No, despite all these rules, these whoever's on the "scene" of a "behavior" first, if it's an autistic person, that's not allowed. An autistic person isn't allowed to be treated equally. The child isn't allowed to be respected that much. Nobody is allowed to have that much respect, because the BCBA needs the control of choosing who takes care of "behaviors" and how. Respect isn't allowed. You need the ABA, you need the restraints, you need the control, you need the abuse. You need to control the autistic people this way. You need to hurt both of them this way.

So instead, they take this autistic child, who's working through a meltdown, and grab, and restrain, and pull them across a room, and throw them into a tiny little space, for a meltdown that never even met the rules that they had claimed met the requirements of restraint was allowed for. Because control is necessary. Because helping children isn't the point. Because helping children was never the point. Because when children were actually getting helped, that wasn't allowed, that was giving too much power to people they didn't want to have any power.

Restraint, Seclusion, ABA, Abuse, children going through trauma, and living with this for the rest of their lives.

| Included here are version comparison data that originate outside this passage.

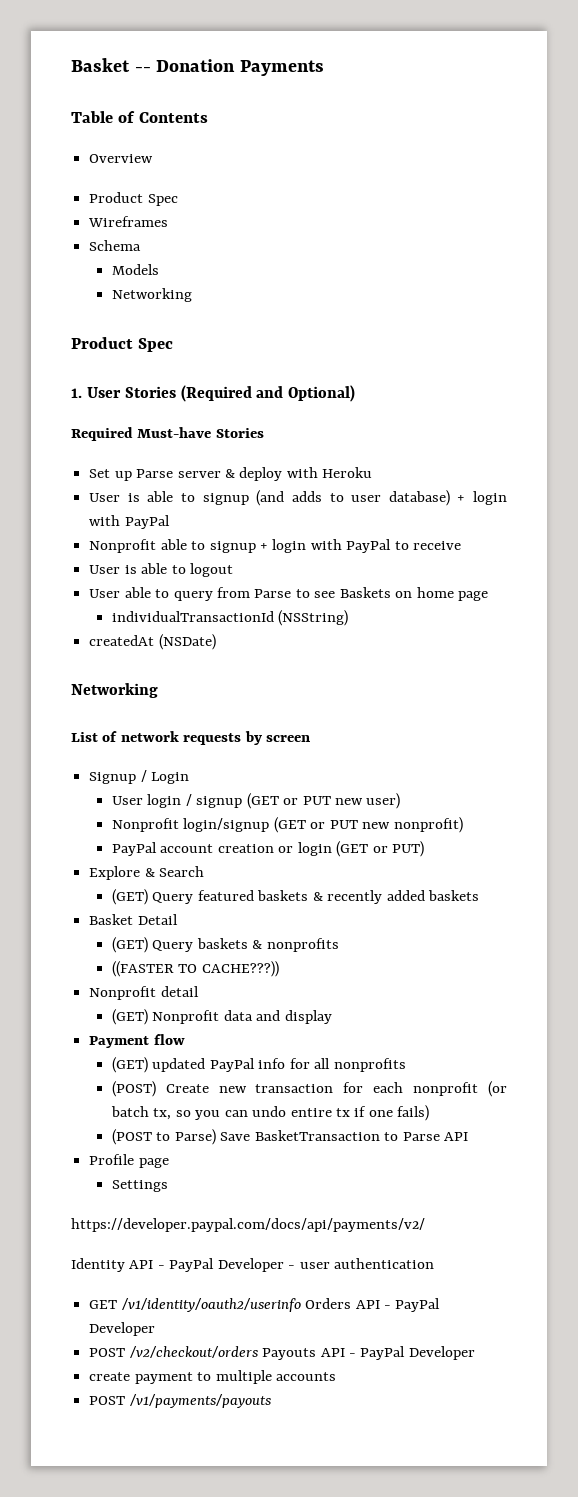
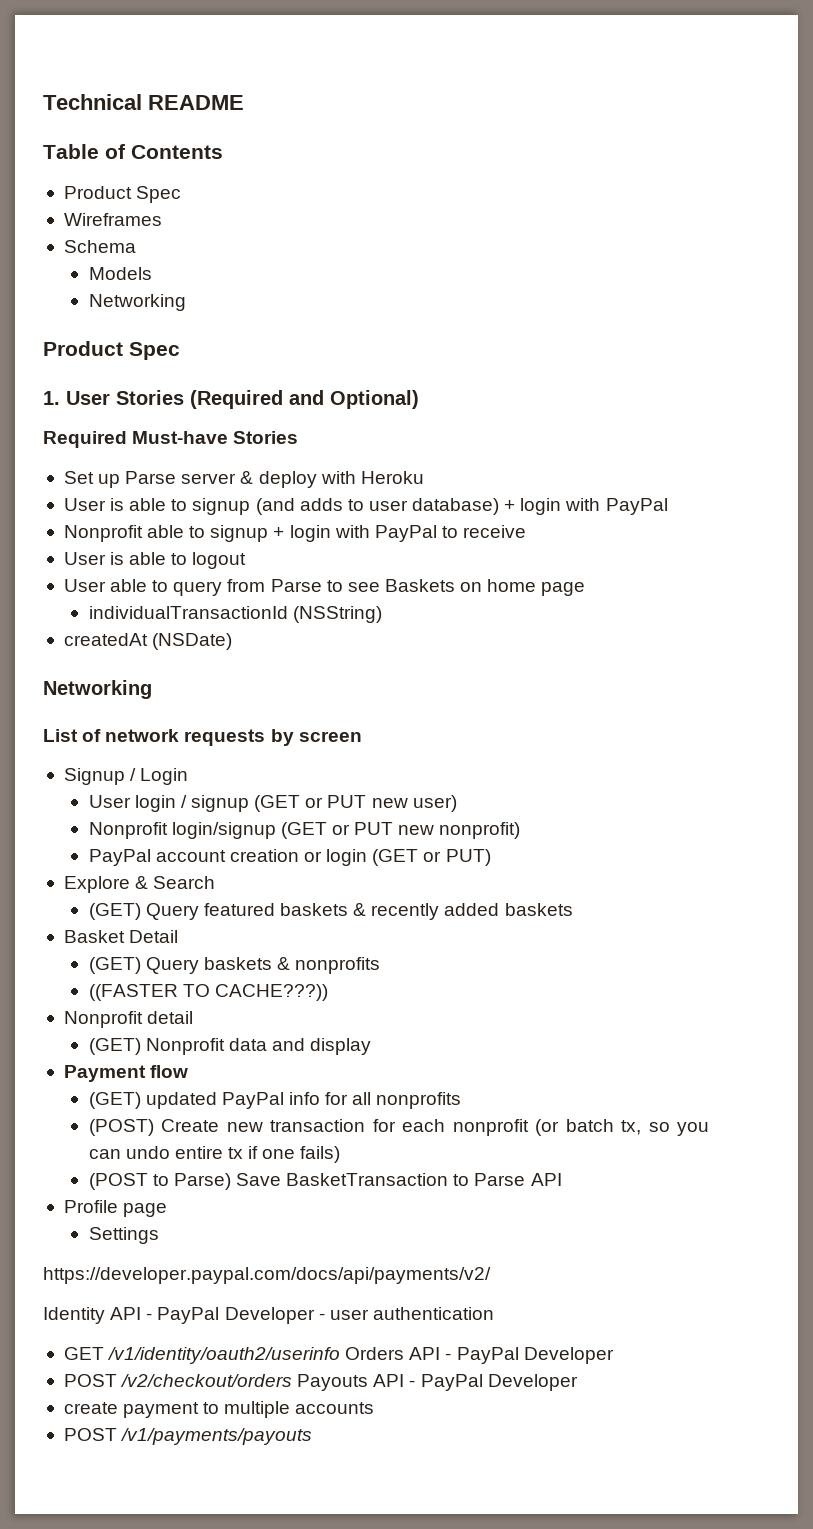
[71,58,325,76] Basket -- Donation Payments -> [43,94,244,110] Technical README
[89,154,154,163] // Overview -> (223, 152) none

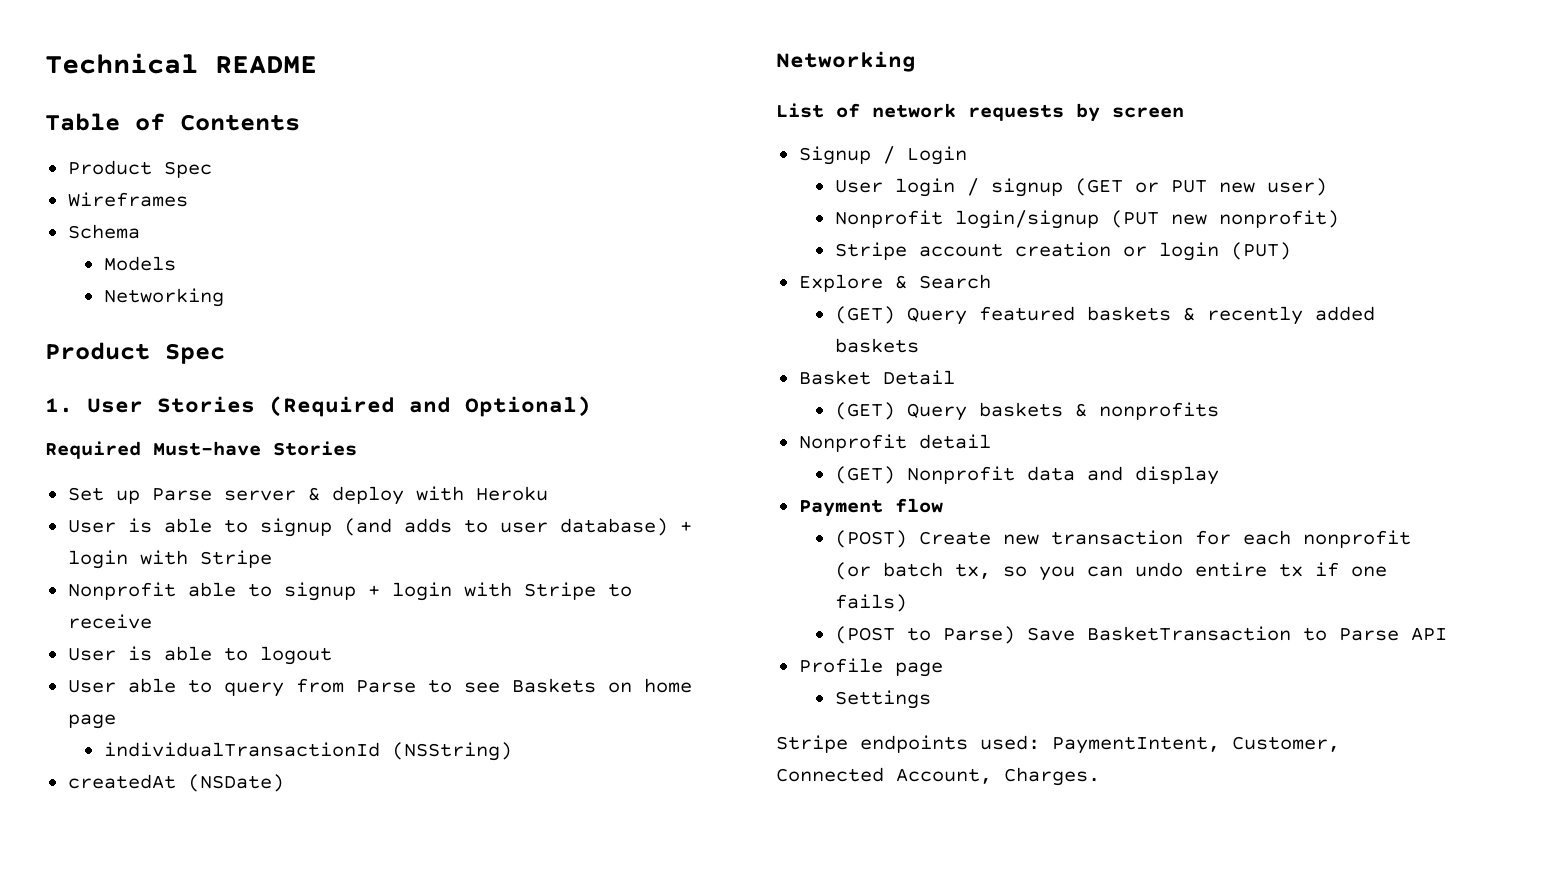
[605,498,668,515] PayPal -> [199,550,272,568] Stripe
[374,525,437,542] PayPal -> [523,582,596,600] Stripe
[280,822,394,839] (GET or PUT -> [1110,210,1159,228] (PUT
[88,849,151,866] PayPal -> [834,242,907,260] Stripe
[372,849,491,866] (GET or PUT) -> [1230,242,1291,260] (PUT)
[88,984,328,1001] // ((FASTER TO CACHE???)) -> (1219, 411) none
[88,1092,462,1109] // (GET) updated PayPal info for all nonprofits -> (943, 505) none
[43,1267,491,1284] [43,1307,494,1324] [63,1347,614,1364] [63,1374,578,1391] [63,1401,375,1418] [63,1428,313,1445] https://developer.paypal.com/docs/api/payments/v2/ // Identity API - PayPal Developer - user authentication // GET /v1/identity/oauth2/userinfo Orders API - PayPal Developer // POST /v2/checkout/orders Payouts API - PayPal Developer // create payment to multiple accounts // POST /v1/payments/payouts -> [776,735,1340,754] [776,767,1100,786] Stripe endpoints used: PaymentIntent, Customer, Connected Account, Charges.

The point was always control.

Thursday, March 1, 2018

"too emotional"

CN: suicide, ableism, ABA





I should not live in a world where I have to worry that my students won't be alive every time I go to school, because of how they're treated by their teachers. This world should not exist. This world should not be our world. I should not have to worry that my students that I care about, who play with me, who go out of their way to do things with me and include me, and who make sure that I'm someone who knows that they care about me, won't be there when I wake up, because every other adult in a school, instead of caring about them, only cares about behaviors, and eliminating them, and behavior plans, and doesn't even care how many times they even break their behavior plan because who cares if they hurt the children they have power and they'll show the children they have power. I shouldn't need to be there, listening to the children about their suicide attempts, not knowing how many more exist beyond the ones I know about, but knowing that they exist.

I shouldn't live in a world, where because I've not been at that school for a year and a half now, I don't know whether everyone is still alive. I know nobody will tell me. The students would, but they don't have a way to contact me. Some of them tried to friend me on steam, but somehow that fell through. None of the adults would. The adults didn't tell me whether or not I had a job anymore. They just stopped talking to me. Why would they tell me about students I care about living or dying. They don't care about me. They never hid they didn't care about me. They claim to care about the kids, but they abuse them. It's a common pattern.

I shouldn't have to be reminded and wonder whether people I care about are alive or dead knowing if they're dead it's probably suicide. I shouldn't have to think about teenagers and how many suicide attempts they've made. I shouldn't have to know what they've gone through because of how much people have taught them that they can't be autistic, autistic is wrong, they're wrong, among the piles of lessons taught by people taking over their minds and bodies through ABA. I shouldn't have to know these things.

And if I didn't know them, I couldn't have been there, and I couldn't have helped them through the years I was there. I couldn't have introduced them to neurodiversity and autistic community being a thing. I couldn't have been someone who they learned to trust. I couldn't have made the difference I know I made. And I would still know that this is happening to children. The children just wouldn't have names and faces.

I'm told by people I'm too emotional when saying that what people call therapy is actually abuse. I'm told that being angry will mean people won't listen to me.

I just don't want anyone I care about dying. I just don't want anyone else abused. I just want this to stop now.

How can they not be emotional about this?